Among the former Mejlis leaders recycled is found
Khedir Mahmud Aman who is representing Tigray region. Khedir was one of the
soldiers that fought to bring the current regime to power. When the rebel army
was partially demobilized in mid-1990s, some soldiers were given seed funding
to start business, some were converted
to bureaucrats, while others, such as Khedir were given special assignments aimed at helping
their party control the country. Comrade Kheder was converted to Sheik Kheder,
and then appointed as president of the Tigray region Mejlis and
Sharia court simultaneously, although the institutions were supposed to
be the executive and judicial branches, as such ought to be separate.
He was one of the individuals who helped the
regime take over the Mejlis following the
1995 riots in Anwar that was used as pretext
to put the organization under its control. An active and influential
member of the TPLF, Khedir’s power
extended beyond Mekele. He played a key role in enabling the regime maintain its grip over the federal
Mejlis over the last decade. He was also said to have traveled to Lebanon with Shiferaw Teklemariam,
Minister of Federal Affairs, to negotiate terms with al Habash before they were invited to start the
controversial re-indoctrination campaign.
His role was seen so crucial that, when the current protest broke out,
Khedir was formally brought to Addis
Ababa to reinforce the troubled Mejlis as senior adviser.
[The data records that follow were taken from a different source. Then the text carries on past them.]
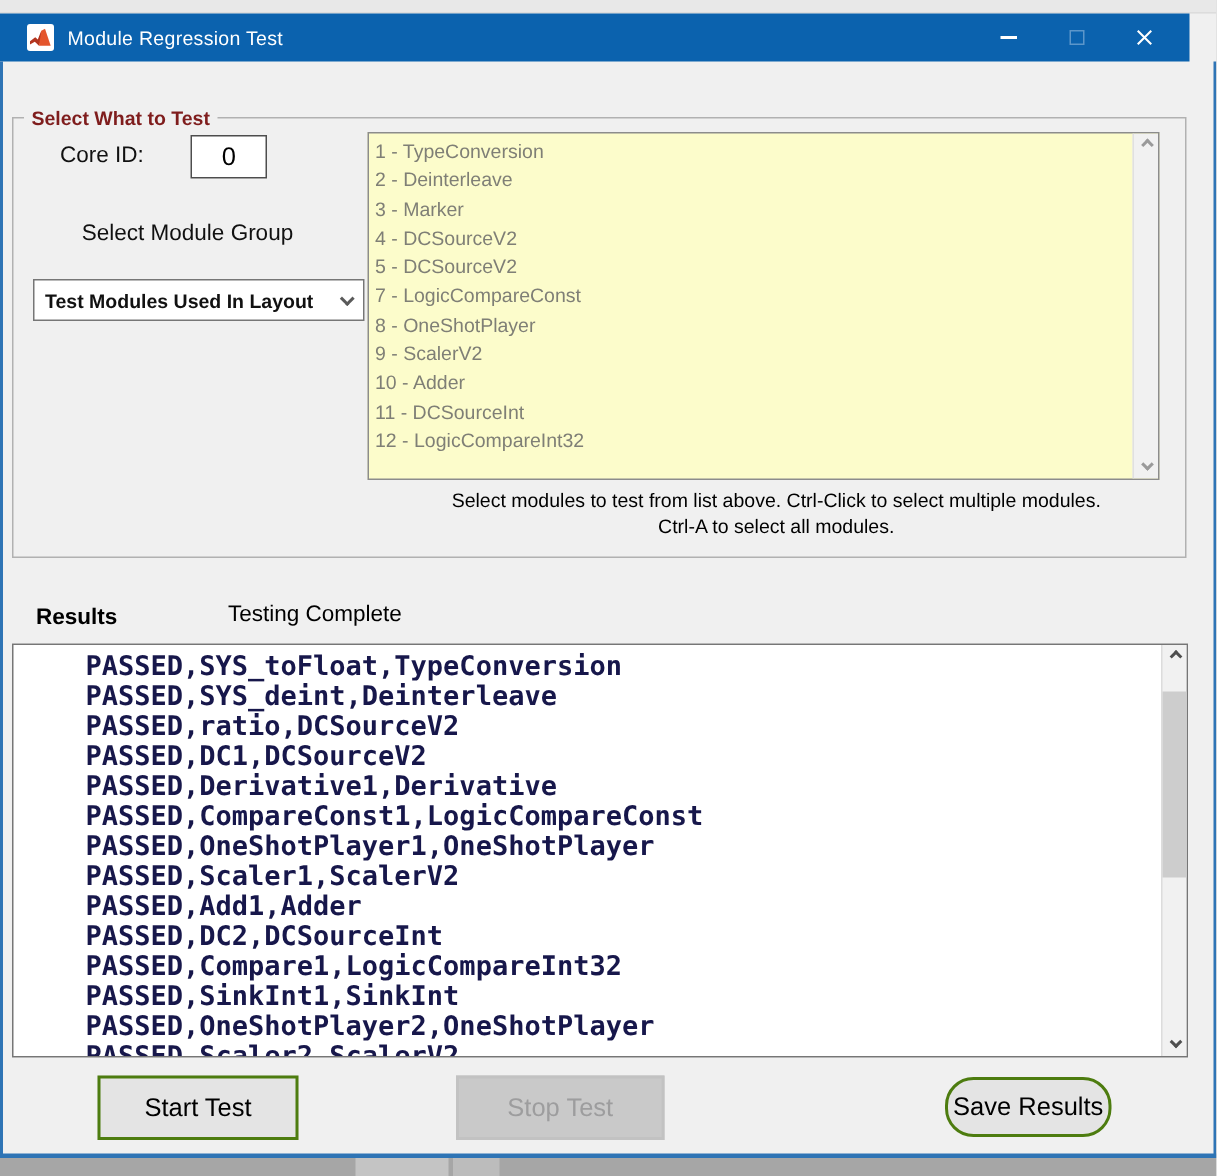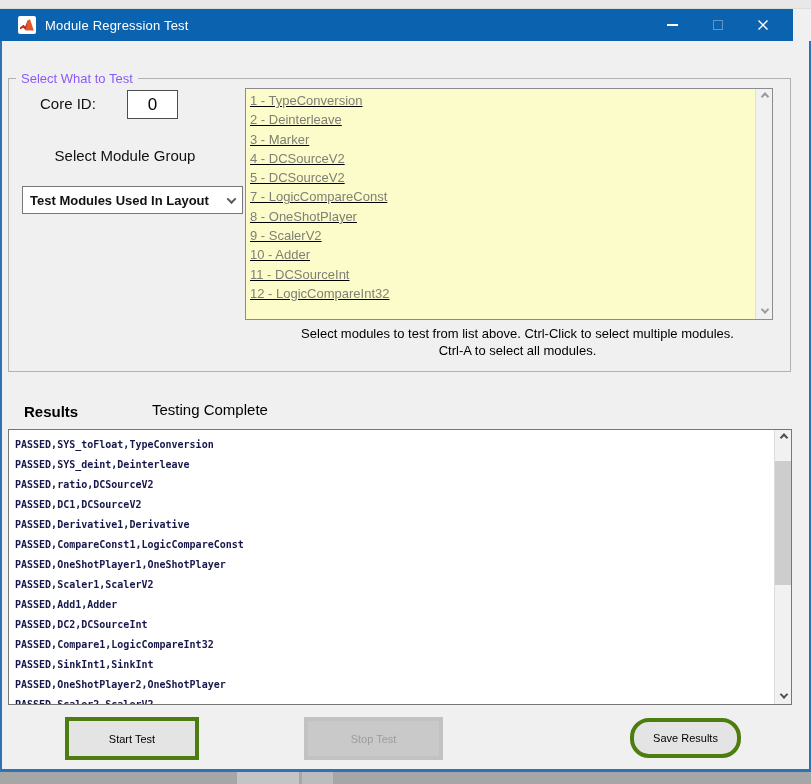--- a/index.html
+++ b/index.html
@@ -26,7 +26,7 @@
 
   
   .groupbox{left:8px;top:78px;width:783px;height:294px;border:1px solid #b1b1b1;}
-  .groupbox-legend{left:16px;top:71px;background:#f0f0f0;padding:0 5px;font-size:13px;font-weight:normal;color:#8b5cf6;}
+  .groupbox-legend{left:16px;top:71px;background:#f0f0f0;padding:0 5px;font-size:13px;font-weight:bold;color:#7f1d1d;}
 
   .core-id-label{left:40px;top:95px;width:78px;text-align:left;font-size:15px;color:#111;}
   .core-id-input{left:127px;top:90px;width:51px;height:29px;border:1px solid #4d4d4d;background:#fff;font-size:17px;text-align:center;color:#000;padding:0;outline:none;}

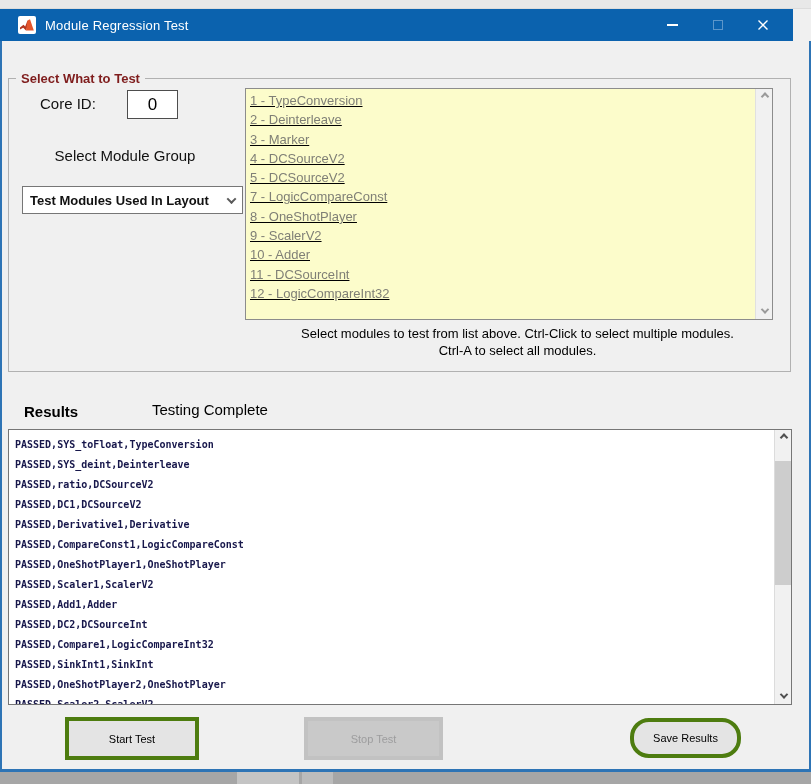--- a/index.html
+++ b/index.html
@@ -40,7 +40,7 @@
 
   
   .module-list{left:245px;top:88px;width:528px;height:232px;background:#fcfccb;border:1px solid #8c8c8c;overflow:hidden;}
-  .module-items{position:absolute;left:0;top:2px;right:17px;text-decoration:underline;}
+  .module-items{position:absolute;left:0;top:2px;right:17px;}
   .module-item{font-size:13px;color:#7f7f76;line-height:19.3px;padding-left:4px;white-space:nowrap;}
   .mscroll{position:absolute;right:0;top:0;width:17px;height:100%;background:#f1f1f1;border-left:1px solid #e0e0e0;}
   .mscroll .sb-arrow{position:absolute;left:0;width:17px;height:17px;display:flex;align-items:center;justify-content:center;}

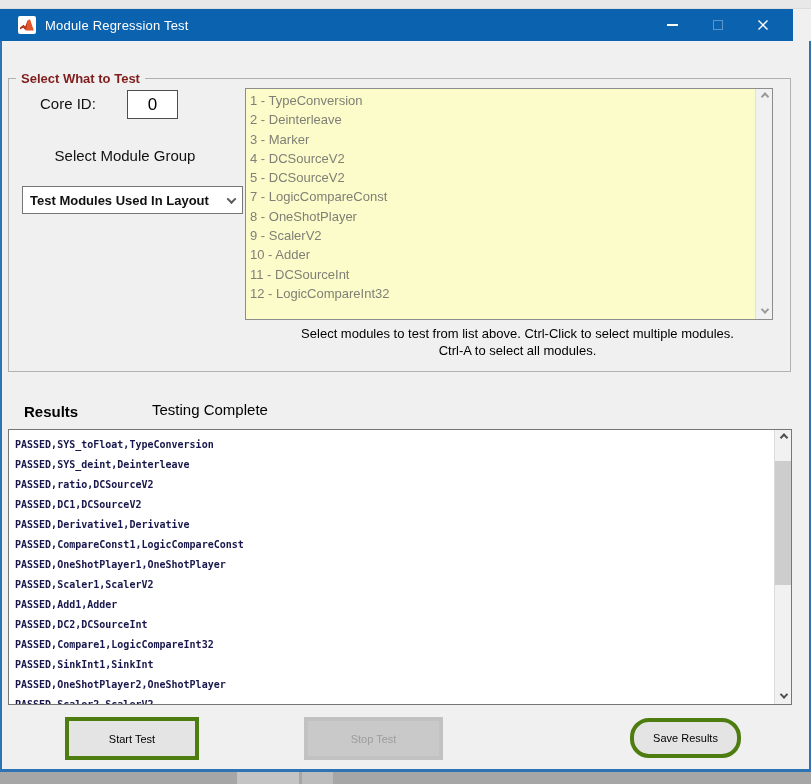--- a/index.html
+++ b/index.html
@@ -56,7 +56,7 @@
   .results-status{left:152px;top:401px;font-size:15px;color:#000;}
   .results-box{left:8px;top:429px;width:784px;height:276px;background:#fff;border:1px solid #767676;overflow:hidden;}
   .results-lines{position:absolute;left:6px;top:5px;right:18px;bottom:0;overflow:hidden;}
-  .result-line{font-family:"DejaVu Sans Mono",monospace;font-size:10px;font-weight:bold;color:#17174b;line-height:20px;white-space:nowrap;}
+  .result-line{font-family:"DejaVu Sans Mono",monospace;font-size:18px;font-weight:bold;color:#17174b;line-height:20px;white-space:nowrap;margin-left:42px;}
   .rscroll{position:absolute;right:0;top:0;width:17px;height:100%;background:#f1f1f1;border-left:1px solid #dcdcdc;}
   .rscroll .sb-arrow{position:absolute;left:0;width:17px;height:17px;display:flex;align-items:center;justify-content:center;}
   .rscroll-thumb{position:absolute;left:0;top:31px;width:17px;height:124px;background:#cdcdcd;}

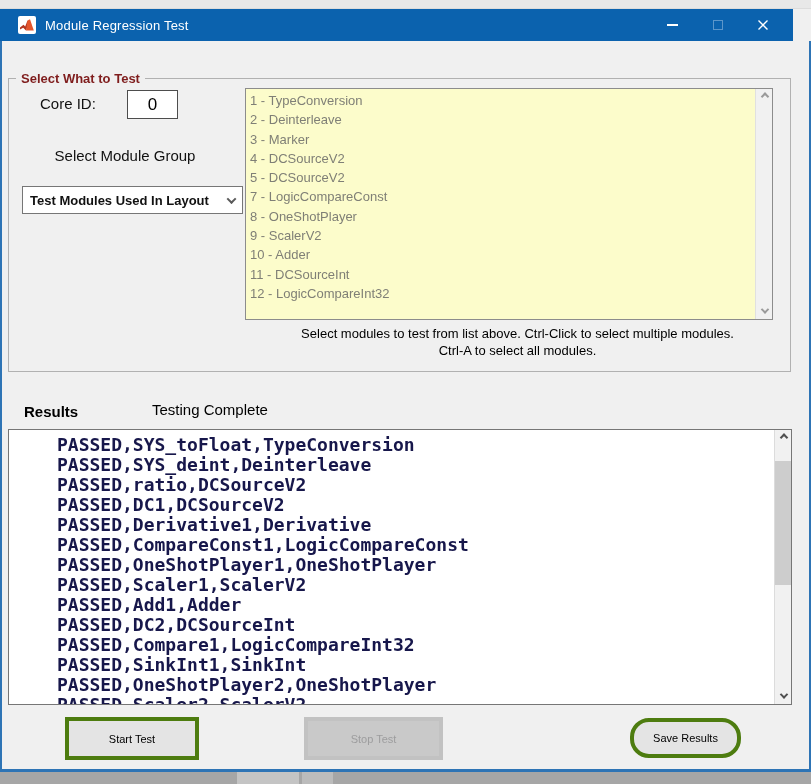--- a/index.html
+++ b/index.html
@@ -62,7 +62,7 @@
   .rscroll-thumb{position:absolute;left:0;top:31px;width:17px;height:124px;background:#cdcdcd;}
 
   
-  .push-btn{display:flex;align-items:center;justify-content:center;font-size:11px;color:#000;background:#e4e4e4;border:4px solid #4d7c0f;cursor:default;}
+  .push-btn{display:flex;align-items:center;justify-content:center;font-size:17px;color:#000;background:#e4e4e4;border:2px solid #4d7c0f;cursor:default;}
   .btn-start{left:65px;top:717px;width:134px;height:43px;}
   .btn-stop{left:261px;top:717px;width:139px;height:43px;background:#c9c9c9;border-color:#c2c2c2;color:#9d9d9e;margin-left:43px;}
   .btn-save{left:630px;top:718px;width:111px;height:40px;border-radius:19px;}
Now he is appointed
vice-president of the new Mejlis where he will be the defacto leader like his
predecessors. Kedir will team up
with Jamal Mohammed Salah, another TPLF
member, who is in charge of the
‘ permanent office’ of the Mejlis that runs the day-to-day activities of the
organization.
This drama of the Mejlis appointment was completed with
a bizarre ritual whereby the appointee took oath of office by swearing to govern the Muslim faithful
according to the rules of ‘Ahlal Sunnah
Waljama-Sufi” which is a name for al Al Habash’s branch in Ethiopia that was formally
established this past spring. Basically
while the public is demanding for reforming the existing Mejlis by allowing
them to freely elect their leaders, the regime responded by appointing
government officials to run the institution, and according to a religious doctrine it imported from abroad. Put
another way, Mejlis openly become another branch of the government, while Al
Habash is declared the state sanctioned doctrine that Muslims must follow.